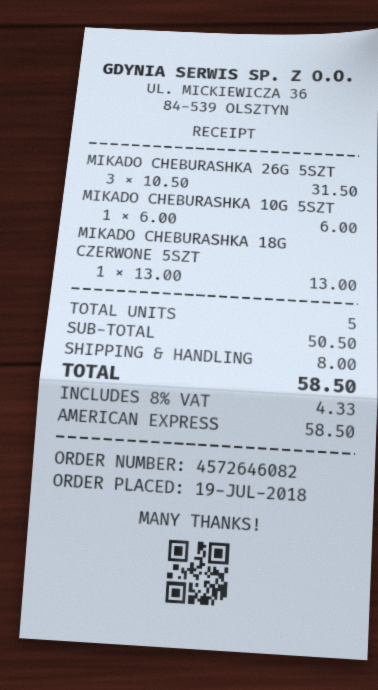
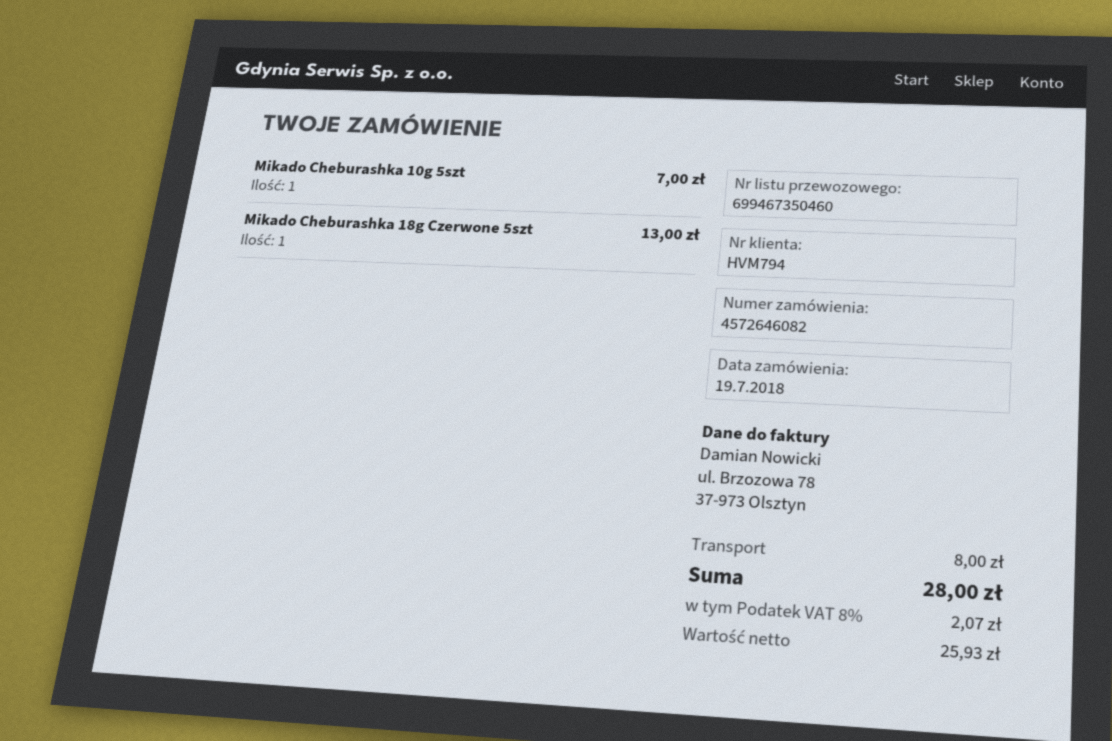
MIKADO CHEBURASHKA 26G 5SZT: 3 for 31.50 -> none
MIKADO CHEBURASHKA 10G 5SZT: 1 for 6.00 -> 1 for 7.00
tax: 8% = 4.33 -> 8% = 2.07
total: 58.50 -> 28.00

* * *

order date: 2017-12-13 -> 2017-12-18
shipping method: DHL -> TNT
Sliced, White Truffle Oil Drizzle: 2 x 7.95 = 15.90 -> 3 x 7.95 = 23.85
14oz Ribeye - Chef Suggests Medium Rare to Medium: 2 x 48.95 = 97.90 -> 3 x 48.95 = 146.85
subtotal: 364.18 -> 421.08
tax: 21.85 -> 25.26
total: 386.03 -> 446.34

### The problem
Using the records above, copy word for word the line with "shipping method: DHL -> TNT", the line with "total: 386.03 -> 446.34", and every line between them.

### Problem solution
shipping method: DHL -> TNT
Sliced, White Truffle Oil Drizzle: 2 x 7.95 = 15.90 -> 3 x 7.95 = 23.85
14oz Ribeye - Chef Suggests Medium Rare to Medium: 2 x 48.95 = 97.90 -> 3 x 48.95 = 146.85
subtotal: 364.18 -> 421.08
tax: 21.85 -> 25.26
total: 386.03 -> 446.34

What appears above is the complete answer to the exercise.